School of Global Studies

Small Scale Irrigation: Politics and Moralities

Elizabeth Harrison and Canford Chiroro
With Dom Kniveton, Katy Gardner (LSE), Anna Mdee (Mzumbe University, Tanzania), Zahir Ahmed (Jahangirnagar University, Bangladesh) and Joseph Chidanti-Malunga (LUANAR, Malawi)

Small-scale irrigation is seen as key to improving agricultural productivity, food security and rural incomes. However, a complex combination of challenges has frequently conspired to limit its progress. Climate change now further compounds these challenges. Adopting an ethnographic approach, this research project explores the role of power, politics and institutions in shaping the impacts and responses to environmental (climate) change among small-scale irrigators. This includes questions relating to the relationship between ‘local’ and ‘external’ rules and norms for the governance of water.

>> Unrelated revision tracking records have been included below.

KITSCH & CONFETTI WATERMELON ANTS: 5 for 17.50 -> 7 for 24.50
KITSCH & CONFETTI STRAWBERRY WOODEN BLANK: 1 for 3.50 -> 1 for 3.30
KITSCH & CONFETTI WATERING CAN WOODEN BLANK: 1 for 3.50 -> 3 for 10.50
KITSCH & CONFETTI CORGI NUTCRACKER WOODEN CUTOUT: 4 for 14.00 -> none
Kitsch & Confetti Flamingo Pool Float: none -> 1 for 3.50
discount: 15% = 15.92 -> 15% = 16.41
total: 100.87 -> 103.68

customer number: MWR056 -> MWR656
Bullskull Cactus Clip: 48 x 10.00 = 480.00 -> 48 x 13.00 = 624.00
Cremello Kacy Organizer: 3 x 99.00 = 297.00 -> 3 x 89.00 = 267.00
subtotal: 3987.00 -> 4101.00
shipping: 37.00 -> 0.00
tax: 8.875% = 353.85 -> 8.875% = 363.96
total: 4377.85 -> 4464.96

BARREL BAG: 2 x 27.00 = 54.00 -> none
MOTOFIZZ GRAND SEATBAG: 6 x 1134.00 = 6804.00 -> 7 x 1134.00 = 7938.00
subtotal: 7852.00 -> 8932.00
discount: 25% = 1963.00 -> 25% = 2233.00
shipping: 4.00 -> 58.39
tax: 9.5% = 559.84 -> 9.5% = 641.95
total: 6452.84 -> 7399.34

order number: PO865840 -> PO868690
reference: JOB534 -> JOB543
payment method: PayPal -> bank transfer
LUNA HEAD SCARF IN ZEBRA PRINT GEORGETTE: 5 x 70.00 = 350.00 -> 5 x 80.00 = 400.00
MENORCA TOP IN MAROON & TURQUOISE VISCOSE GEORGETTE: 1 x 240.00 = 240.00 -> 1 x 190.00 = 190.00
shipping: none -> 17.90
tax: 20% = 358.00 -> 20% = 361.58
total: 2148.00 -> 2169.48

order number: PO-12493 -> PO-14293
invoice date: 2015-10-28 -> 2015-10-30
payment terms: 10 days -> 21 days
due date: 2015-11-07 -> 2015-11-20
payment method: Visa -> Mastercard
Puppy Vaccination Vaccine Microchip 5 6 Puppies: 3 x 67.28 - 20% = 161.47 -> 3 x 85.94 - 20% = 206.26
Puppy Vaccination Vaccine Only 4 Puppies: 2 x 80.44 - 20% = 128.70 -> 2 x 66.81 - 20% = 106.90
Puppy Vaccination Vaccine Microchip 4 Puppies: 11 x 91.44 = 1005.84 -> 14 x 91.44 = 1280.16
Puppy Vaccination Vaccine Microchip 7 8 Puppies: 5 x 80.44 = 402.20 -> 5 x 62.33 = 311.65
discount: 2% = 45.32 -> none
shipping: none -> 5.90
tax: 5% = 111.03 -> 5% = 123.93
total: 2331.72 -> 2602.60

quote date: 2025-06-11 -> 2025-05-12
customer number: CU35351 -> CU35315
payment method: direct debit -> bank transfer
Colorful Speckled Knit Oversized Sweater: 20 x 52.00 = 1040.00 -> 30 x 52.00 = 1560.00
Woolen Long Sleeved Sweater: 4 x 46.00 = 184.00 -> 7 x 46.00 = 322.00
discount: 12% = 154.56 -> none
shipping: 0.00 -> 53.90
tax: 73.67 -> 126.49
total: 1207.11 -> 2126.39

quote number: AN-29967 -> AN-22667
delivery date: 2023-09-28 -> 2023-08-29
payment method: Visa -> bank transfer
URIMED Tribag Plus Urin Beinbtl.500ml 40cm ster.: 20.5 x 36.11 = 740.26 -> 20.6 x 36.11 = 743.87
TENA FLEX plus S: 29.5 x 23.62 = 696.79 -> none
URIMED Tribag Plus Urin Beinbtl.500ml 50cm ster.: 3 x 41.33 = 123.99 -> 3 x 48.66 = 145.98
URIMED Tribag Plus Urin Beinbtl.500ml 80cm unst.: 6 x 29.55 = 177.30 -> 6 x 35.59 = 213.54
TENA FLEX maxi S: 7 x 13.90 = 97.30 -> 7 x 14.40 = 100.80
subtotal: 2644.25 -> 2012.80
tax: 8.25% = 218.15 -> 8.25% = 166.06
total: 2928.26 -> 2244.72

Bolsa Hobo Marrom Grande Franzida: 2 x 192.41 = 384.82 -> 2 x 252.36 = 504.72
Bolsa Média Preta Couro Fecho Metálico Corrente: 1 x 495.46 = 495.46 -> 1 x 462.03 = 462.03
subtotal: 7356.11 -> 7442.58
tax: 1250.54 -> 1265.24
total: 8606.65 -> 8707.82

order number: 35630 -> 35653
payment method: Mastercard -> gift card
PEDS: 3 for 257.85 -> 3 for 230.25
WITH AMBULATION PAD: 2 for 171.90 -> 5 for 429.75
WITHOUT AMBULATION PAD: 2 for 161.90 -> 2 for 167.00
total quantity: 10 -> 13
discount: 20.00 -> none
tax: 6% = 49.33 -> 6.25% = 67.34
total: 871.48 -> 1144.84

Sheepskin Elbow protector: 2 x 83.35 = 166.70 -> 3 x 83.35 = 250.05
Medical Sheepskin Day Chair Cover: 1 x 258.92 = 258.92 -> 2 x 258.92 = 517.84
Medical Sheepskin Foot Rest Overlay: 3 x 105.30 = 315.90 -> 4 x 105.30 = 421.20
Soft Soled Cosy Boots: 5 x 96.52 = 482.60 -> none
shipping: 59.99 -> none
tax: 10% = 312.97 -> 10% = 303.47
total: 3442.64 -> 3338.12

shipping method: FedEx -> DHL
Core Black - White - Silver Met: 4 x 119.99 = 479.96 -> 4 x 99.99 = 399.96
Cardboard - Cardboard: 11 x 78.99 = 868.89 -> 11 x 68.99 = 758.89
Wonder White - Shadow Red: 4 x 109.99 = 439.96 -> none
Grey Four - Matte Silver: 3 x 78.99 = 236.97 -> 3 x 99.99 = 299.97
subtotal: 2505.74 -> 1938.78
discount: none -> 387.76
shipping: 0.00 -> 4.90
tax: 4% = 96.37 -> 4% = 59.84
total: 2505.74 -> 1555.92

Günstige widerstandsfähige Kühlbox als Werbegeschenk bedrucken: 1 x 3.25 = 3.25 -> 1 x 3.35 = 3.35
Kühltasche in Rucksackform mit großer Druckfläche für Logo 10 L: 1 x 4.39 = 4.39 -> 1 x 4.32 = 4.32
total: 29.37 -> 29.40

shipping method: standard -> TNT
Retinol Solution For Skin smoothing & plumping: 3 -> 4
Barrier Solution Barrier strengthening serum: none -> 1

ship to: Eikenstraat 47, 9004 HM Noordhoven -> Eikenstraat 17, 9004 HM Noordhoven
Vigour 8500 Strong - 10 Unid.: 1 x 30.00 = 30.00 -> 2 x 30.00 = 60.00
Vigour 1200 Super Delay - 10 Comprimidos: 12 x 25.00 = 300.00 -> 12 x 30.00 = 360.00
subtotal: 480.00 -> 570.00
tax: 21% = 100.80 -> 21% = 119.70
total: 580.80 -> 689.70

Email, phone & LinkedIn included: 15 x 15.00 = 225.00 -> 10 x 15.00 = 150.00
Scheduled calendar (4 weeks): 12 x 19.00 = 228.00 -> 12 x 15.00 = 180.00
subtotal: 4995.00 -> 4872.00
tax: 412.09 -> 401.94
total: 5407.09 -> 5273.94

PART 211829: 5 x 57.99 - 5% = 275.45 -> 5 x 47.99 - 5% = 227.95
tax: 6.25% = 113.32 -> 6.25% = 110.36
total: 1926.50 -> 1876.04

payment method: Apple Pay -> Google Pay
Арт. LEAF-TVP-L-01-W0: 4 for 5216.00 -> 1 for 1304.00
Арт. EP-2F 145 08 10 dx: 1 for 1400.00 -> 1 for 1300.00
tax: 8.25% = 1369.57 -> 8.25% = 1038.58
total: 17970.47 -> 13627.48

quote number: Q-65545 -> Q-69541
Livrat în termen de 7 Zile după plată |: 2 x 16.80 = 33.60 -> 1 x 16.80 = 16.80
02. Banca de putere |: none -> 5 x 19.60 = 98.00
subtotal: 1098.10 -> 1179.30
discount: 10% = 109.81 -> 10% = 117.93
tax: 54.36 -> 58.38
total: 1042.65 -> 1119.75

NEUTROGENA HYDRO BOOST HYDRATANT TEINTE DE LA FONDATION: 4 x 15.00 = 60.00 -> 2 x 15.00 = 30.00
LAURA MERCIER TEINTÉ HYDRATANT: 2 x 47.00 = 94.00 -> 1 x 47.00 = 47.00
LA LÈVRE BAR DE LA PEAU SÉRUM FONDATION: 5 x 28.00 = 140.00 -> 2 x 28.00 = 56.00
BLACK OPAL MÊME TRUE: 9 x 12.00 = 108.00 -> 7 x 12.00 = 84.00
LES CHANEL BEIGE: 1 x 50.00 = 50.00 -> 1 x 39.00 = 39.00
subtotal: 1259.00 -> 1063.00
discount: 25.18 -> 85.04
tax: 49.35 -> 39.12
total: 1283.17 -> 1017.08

The project will examine how knowledge about innovations that facilitate adaptation is produced, valued, transferred and used within and between ‘communities’. This will enable us to assess how lessons about this might be drawn from one setting to another. We hope to obtain an understanding of why some induced irrigation projects and technologies have collapsed while others have operated successfully. The project will contribute towards both policy and academic thinking on how ‘growth’ in the agricultural sector in developing economies could be achieved within the context of multiple stressors.

The project is funded under the DFID/ESRC Growth Research Programme (DEGRP). Ethnographic field work has been undertaken in Malawi, Tanzania and Bangladesh.